American sports journalist (1920–2009)

Matthew John Zabitka (October 25, 1920 – May 29, 2009) was an American sportswriter. He spent 40 years working with The News Journal and The Morning News.
==Biography==
Zabitka was born on October 25, 1920, in Chester, Pennsylvania. He began his career at the age of 13, in c. 1934, when he noticed the local Progressive Weekly newspaper did not include a sports section. Zabitka, a sports fan, subsequently wrote a few articles on local sports titled "Sports of all sorts", and sent it to the paper's office. "I picked up the paper the next Thursday and there it was!" he said. The newspaper then hired him to write the column, paying him $5 per story.

Following his graduation from high school, Zabitka worked as a laborer at the Sun Shipyard & Drydock Co. before being drafted in the United States Navy to serve in World War II. While aboard the USS Randolph, he wrote a newspaper for his shipmates. Following his return to the United States, he wrote columns sponsored by local businesses, and convinced them to buy advertising space for his stories. He later worked for various local newspapers before getting hired by the Chester Times in 1952.

Ed Gebhart, a co-worker of Zabitka and writer for the Delco Times, later said, I used to boast that the three of us (Zabitka, Gebhart, and Bob Finucane) covered 23 high schools in the county. That wasn't quite true. In reality, we had a four-man staff because Matt did enough writing for two reporters. I got to know Matt pretty well during the nine years we worked together. I never knew a harder worker in the newspaper business. We started the day at 6 a.m. back then, and Matt took all of five seconds to hang up his coat and start pounding his typewriter. We used to joke that Matt ordered typewriter ribbons by the caseload and that we had to keep a bucket of water at his desk in case the ribbon caught on fire. There never was a more prolific writer. If he had been paid by the word, he would have retired a millionaire. And none of that touch typing the computer keyboard wizards use today. With Matt, it was strictly "hunt and peck" – mostly peck – and you'd think he would eventually wear his two index fingers down to the first knuckle. Matt was a joy to work with. If he had a mean bone in his body, we never saw any indication of it. He laughed easily, seemed to know just about everyone in Delaware County and usually had a story to go with the name.
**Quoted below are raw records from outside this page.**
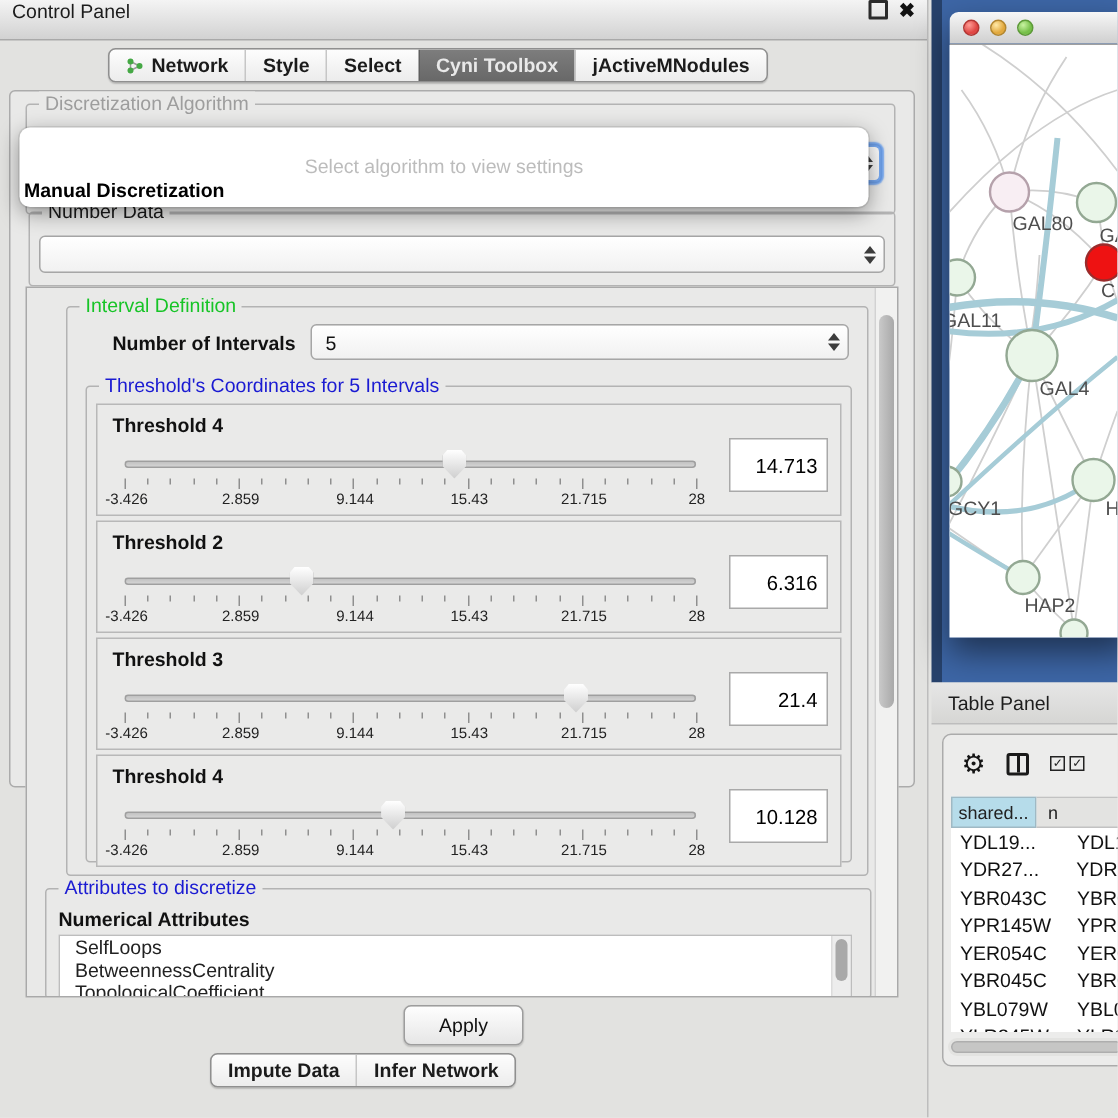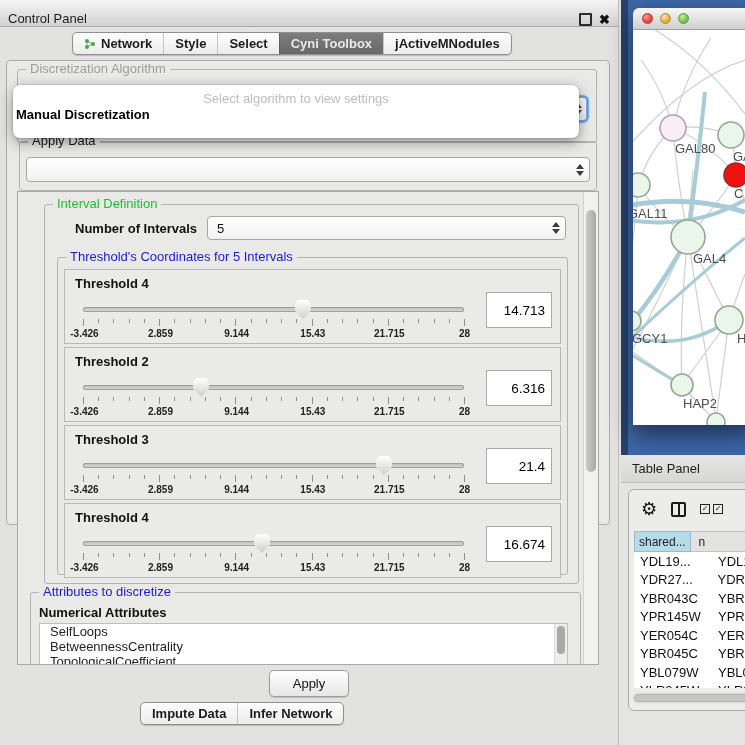--- a/index.html
+++ b/index.html
@@ -10,7 +10,7 @@
   .control-panel{position:absolute;left:0;top:0;width:618px;height:745px;background:#e2e2e0;border-right:1px solid #bdbdbd}
   .cp-titlebar{position:absolute;left:0;top:0;right:0;height:27px;
       background:linear-gradient(#f4f4f4,#d2d2d2);border-bottom:1px solid #a9a9a9;
-      display:flex;align-items:flex-end;padding:0 8px;box-sizing:border-box}
+      display:flex;align-items:flex-start;padding:0 8px;box-sizing:border-box}
   .cp-title{font-size:13px;color:#1c1c1c}
   .tb-icons{margin-left:auto;display:flex;align-items:center;gap:7px}
   .tb-float{width:9px;height:9px;border:2px solid #2b2b2b;border-radius:1px}

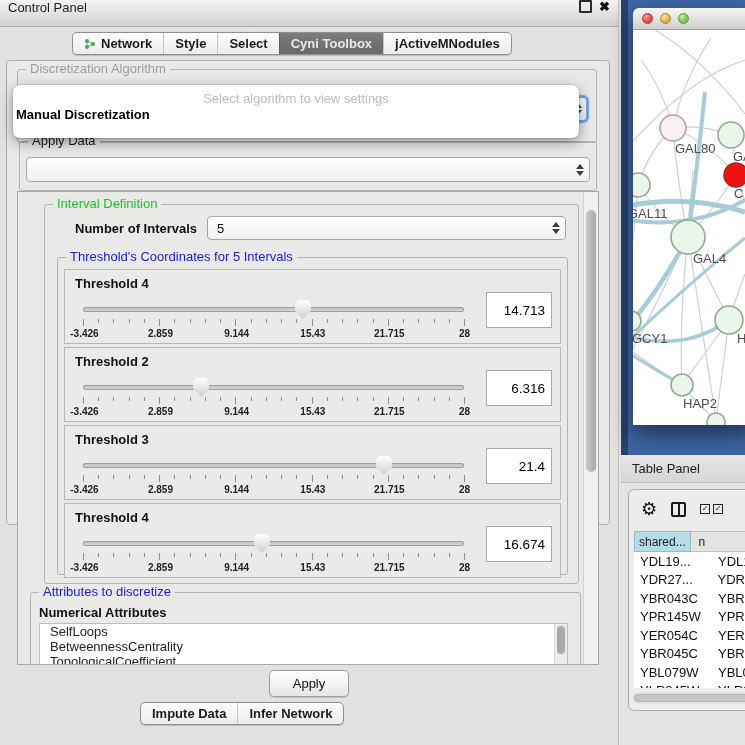--- a/index.html
+++ b/index.html
@@ -44,7 +44,7 @@
   
   .popup{position:absolute;left:6px;top:24px;width:566px;height:53px;background:#fff;
       border-radius:7px;box-shadow:0 4px 14px rgba(0,0,0,.4),0 0 0 1px rgba(0,0,0,.08);z-index:60;
-      padding-top:6px;box-sizing:border-box}
+      padding-top:18px;box-sizing:border-box}
   .popup-hint{text-align:center;color:#bcbcbc;font-size:13px;line-height:16px}
   .popup-item{font-size:13px;color:#000;line-height:16px;padding:0 4px 0 3px;white-space:nowrap}
   .popup-item.b{font-weight:bold}

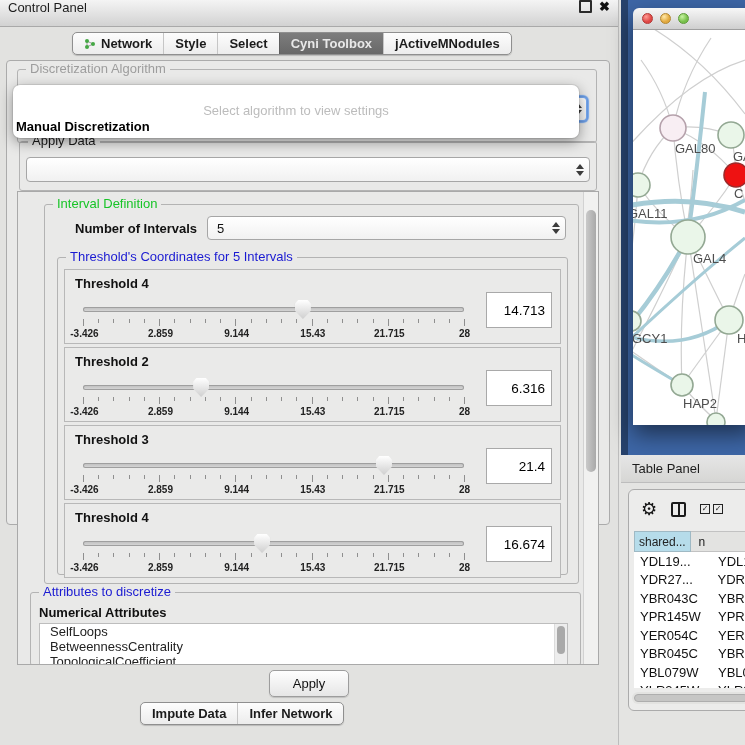--- a/index.html
+++ b/index.html
@@ -180,7 +180,7 @@
     </div>
 
     <div class="grp" style="left:12px;top:80px;width:576px;height:48px">
-      <span class="grp-title t-dark">Apply Data</span>
+      <span class="grp-title t-dark">Number Data</span>
       <div class="combo" style="left:6px;top:15px;right:6px;height:25px">
         <span class="stepper">
             <i class="up"></i>

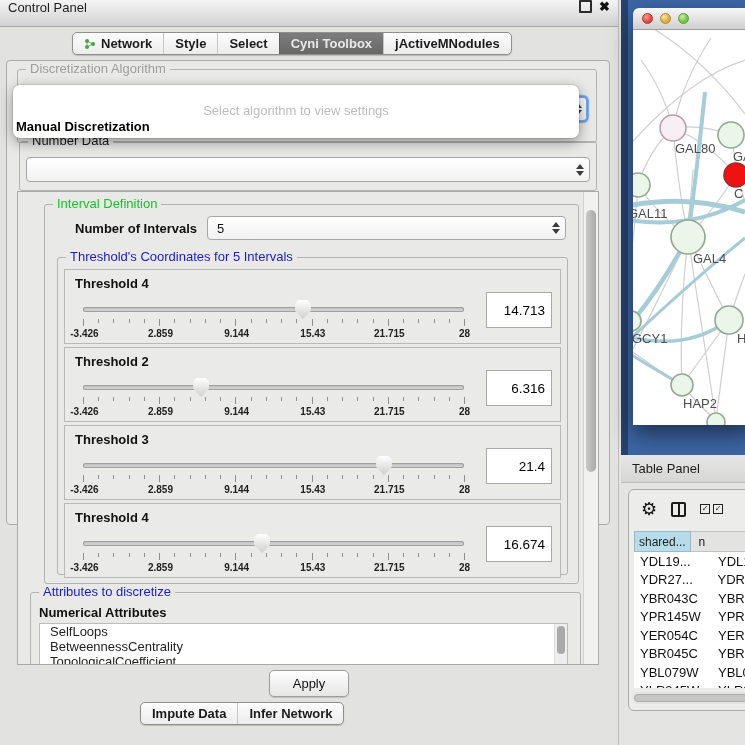--- a/index.html
+++ b/index.html
@@ -70,7 +70,7 @@
   .tick{position:absolute;top:0;width:1px;height:4px;background:#8f8f8f}
   .tick.major{height:7px}
   .tlabels{position:absolute;left:0;right:0;top:30px;height:12px}
-  .tlabel{position:absolute;transform:translateX(-45%);font-size:10px;font-weight:700;color:#222;white-space:nowrap}
+  .tlabel{position:absolute;transform:translateX(-45%);font-size:10px;font-weight:400;color:#222;white-space:nowrap}
   .th-value{position:absolute;right:8px;top:22px;width:66px;height:36px;background:#fff;border:1px solid #a9a9a9;
       box-sizing:border-box;font-size:13.5px;color:#000;display:flex;align-items:center;justify-content:flex-end;
       padding-right:6px}

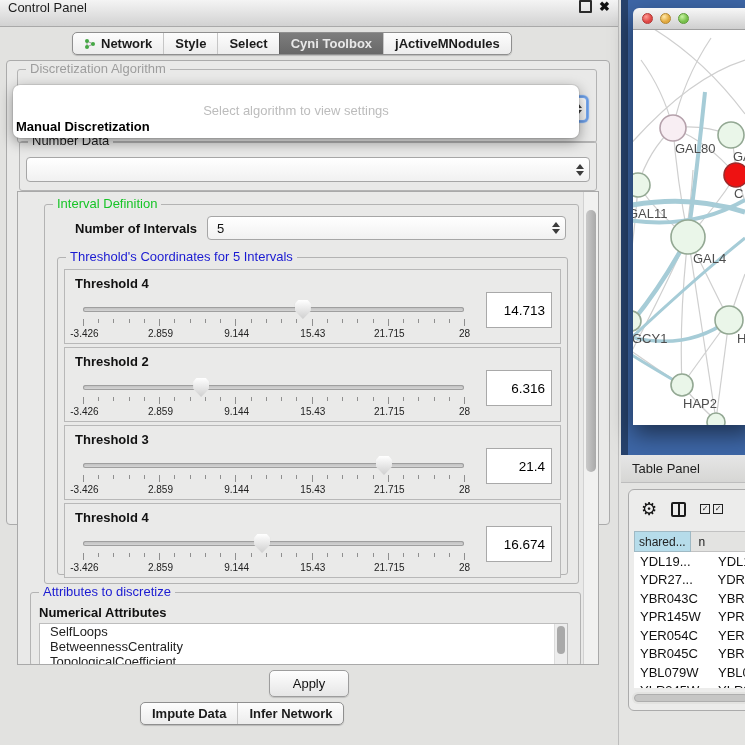--- a/index.html
+++ b/index.html
@@ -380,7 +380,7 @@
                       <span class="tlabel" style="left: 100%;">28</span>
                     </div>
     </div>
-    <div class="th-value">16.674</div>
+    <div class="th-value">10.128</div>
   </div>
               </div>
           </div>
After ten years of working with the Chester Times, Zabitka left after a job offer with The News Journal by Al Cartwright. He said, Al Cartwright called me out of the blue. He said he wanted to beef up coverage of sports in Delaware ... On the last Saturday of September I covered a high school football game for the Chester paper. The next day I went to work in Wilmington. A 2002 article by The News Journal stated, Early on, Cartwright asked him to write a bowling column for The News Journal. Soon, he was turning as many as four a week. Too much bowling, said the boss. Do a golf column instead. Soon, the golf columns were piling up. In fact, it has always been plain hard to shut Zabitka down ... Zabitka – "Zee" to co-workers who have listened to him conduct business during the 40 years he has been at this newspaper – has acquired about 7,500 bylines in The News Journal, by his count. That's just since 1994. He can only guess at the number of stories he wrote for the paper before computers made it easy to check – or of stories he wrote for what would become the Delaware County Daily Times, in Chester, before he was lured away by former News Journal sports editor Al Cartwright. He became the paper's executive editor in 1999. He was inducted into the Delaware Sports Museum and Hall of Fame in 2000.

He spent 40 years regularly writing for The News Journal, finally retiring in 2002. Also in 2002 was the publishing of Matt Zabitka, Sports: 60 Years of Headlines and Deadlines, his biography written by Ed Okonowics and Jerry Rhodes. Though retired, he continued to periodically write articles over the next few years.

Zabitka died in his sleep on May 29, 2009, in Wilmington, Delaware, at the age of 88. Ed Gebhart, who he worked with for the Chester Times, said "I don't know what the situation is in heaven these days, but I do know this: If there's not a newspaper up there, with Matt on board, there soon will be."